Quand, à l’issue d’une session de travail avec mon cabinet de conseil préféré, les associés m’annoncent qu’ils viennent d’ouvrir un bureau au Brésil et qu’ils s’intéressent fortement au marché Middle East Africa, l’idée de retourner vivre au Maroc et d’en faire un hub pour le développement de Cost House sur toute la région a très vite germé dans mon esprit. C’était « Mektoub » comme on dit chez nous.

Pourquoi ?

Tout d’abord parce que Cost House correspond clairement à l’idée que je me fais du métier du conseil : consultants expérimentés, opérationnels, pragmatiques et orientés résultats, capacité à s’intégrer au sein des équipes clients, conseil « outillé », etc..

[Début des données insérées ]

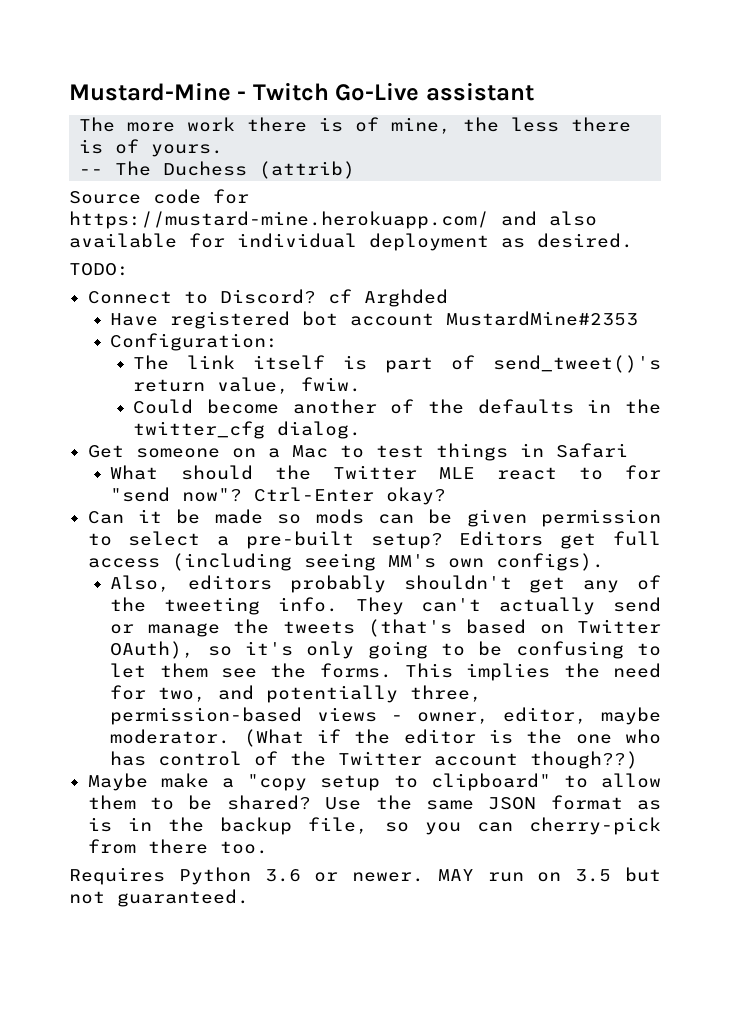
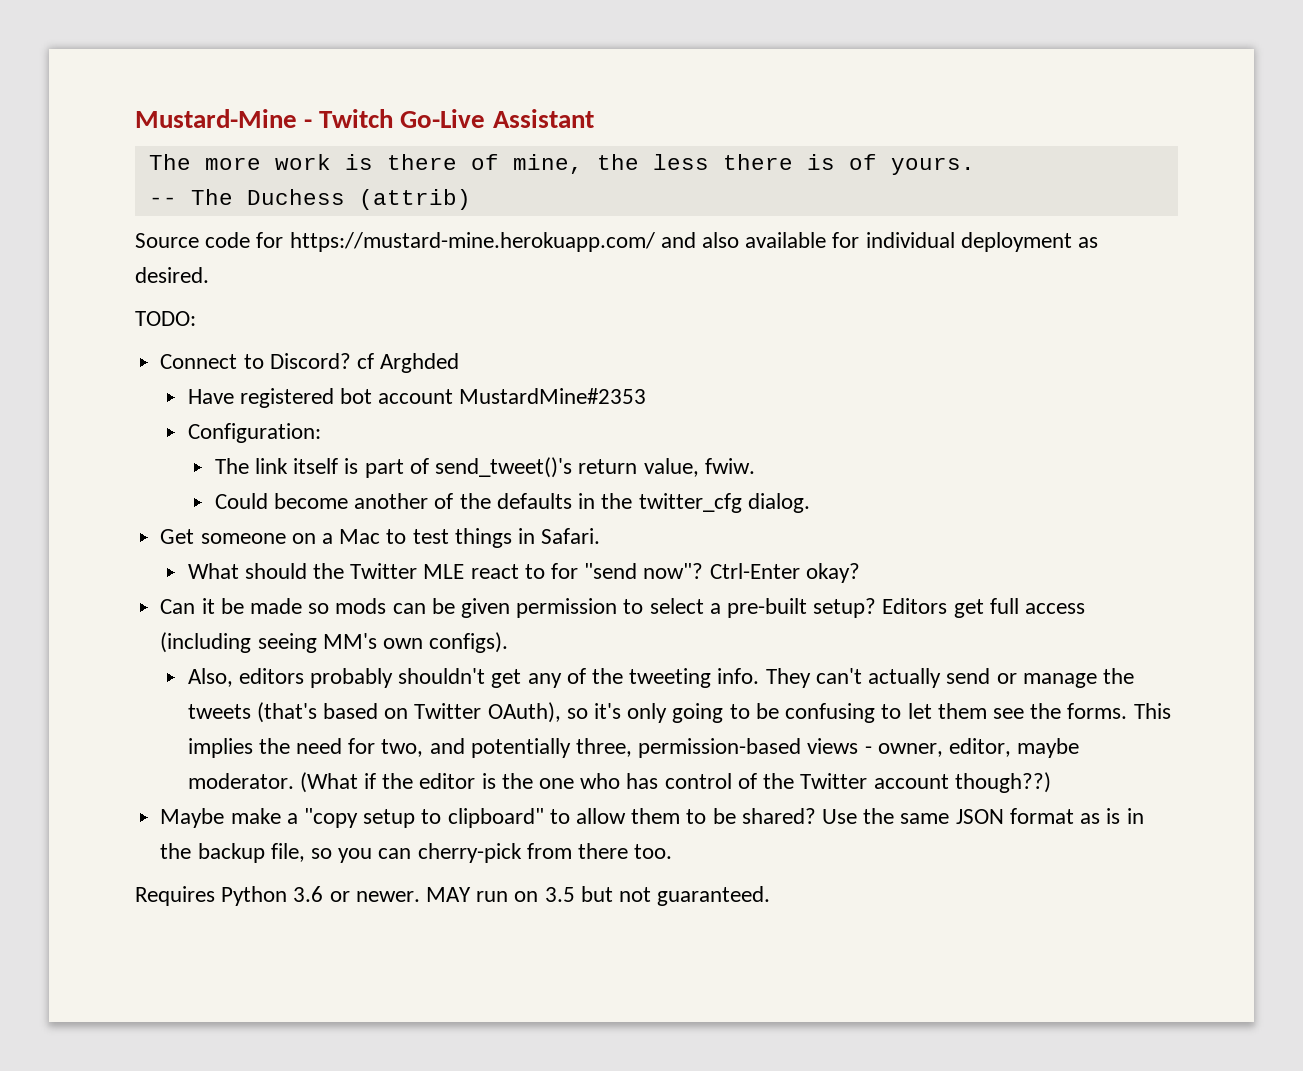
[425,82,534,101] assistant -> [492,109,594,128] Assistant
[247,117,344,132] there is -> [344,154,457,170] is there
[555,443,628,458] Safari -> [541,528,601,544] Safari.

Ensuite, parce qu’en tant que responsable pilotage financier dans une compagnie d’assurance en France, j’ai beaucoup apprécié l’apport et le mode de fonctionnement de Cost House (animation des sessions de travail, traitement des données en back office, restitutions opérationnelles).

Et enfin parce que je suis persuadé que dans un contexte concurrentiel fort, les offres de Cost House et de Valoptia, sa filiale d’édition de logiciels de performance, répondent aux besoins actuels des entreprises marocaines et de la zone MEA, tous secteurs et toutes tailles confondues. Et notre expérience depuis maintenant pratiquement 1 an ne le dément pas.

Contexte

L’économie marocaine fait preuve ces dernières années, de résilience avec un taux de croissance entre 3 et 4% par an, le pays ayant su profiter de sa stabilité politique et sociale et des réformes engagées depuis quelques années (réforme fiscale, réforme de la caisse de compensation, plan de réduction des déficits, etc.). Le climat des affaires s’est amélioré et des chantiers majeurs ont été lancés récemment : plan d’accélération industrielle, plan de développement sud – sud faisant du marché africain un enjeu majeur, réforme de la retraite, etc..

Perspectives

Dans ce contexte de transformation de l’économie marocaine, l’offre de Cost House a toute sa place dans l’environnement des affaires au Maroc. Si tous les grands cabinets internationaux et des cabinets généralistes locaux occupent le marché, un acteur « spécialisé » comme Cost House peut jouer un rôle majeur dans le développement de la compétitivité des entreprises marocaines.

Après une année 2014 consacrée à faire connaître le cabinet auprès des décideurs et de la sphère économique, les perspectives 2015 paraissent prometteuses.

D’ores et déjà, la première banque marocaine en termes de réseau nous fait confiance pour l’accompagner dans l’optimisation de ses processus de performance. Nous nous positionnons également sur plus d’une cinquantaine d’opportunités budgétées par les entreprises marocaines pour 2015 avec des offres au cœur de nos domaines d’expertise, que ce soit en termes de formation, de conseil ou d’outillage (Valoptia).

Cette première année a été également nécessaire pour nous doter du dispositif administratif et technique permettant de répondre aux marchés publics, incontournables au Maroc compte tenu du caractère public d’une bonne partie de l’économie, et pouvoir bénéficier des financements de Moussanada (programme d’appui à l’amélioration de la compétitivité des PME) ainsi que de la BERD.

La rédaction d’un livre blanc sur la performance des DSI en partenariat avec l’AUSIM (club des DSI du Maroc) et sa diffusion lors des assises du club début décembre devrait positionner Cost House comme l’acteur de référence dans l’accompagnement du pilotage de la performance des DSI. D’autres études et livres blancs sont en cours sur les thèmes du contrôle de gestion, des achats et de la performance industrielle notamment.

Dans le cadre de l’engagement Développement Durable du Groupe Cost House, Cost House MEA s’investit sur un chantier de mécénat de compétences auprès de l’association Injaz Al Maghrib, membre du Junior Achievement Worldwide, qui mobilise le secteur privé auprès de la jeunesse pour contribuer à l’émergence d’une nouvelle génération d’entrepreneurs.

Nous intervenons par ailleurs dans la première école de commerce du Maroc (HEM Casablanca).

Pour finir, je dirai  qu’on ne crée pas tout cela isolé, même si nous partons seuls ouvrir ces filiales et j’ai la conviction encore aujourd’hui que l’appui soutenu des équipes de Paris, des collègues des autres implantations internationales du cabinet, nos échanges et partages d’expérience constituent une richesse inestimable au service de nos clients tout autour du monde.

KFAKarim a commencé sa carrière dans l’audit chez Andersen puis E&Y avant de passer à la BPCE. Il rejoint en 2007 la CNP à l’audit interne pour prendre en 2010 la direction du pilotage des ressources et de la performance IT. Il rejoint Cost House fin 2013 pour déménager au Maroc en 2014 et créer la filiale Cost House MEA.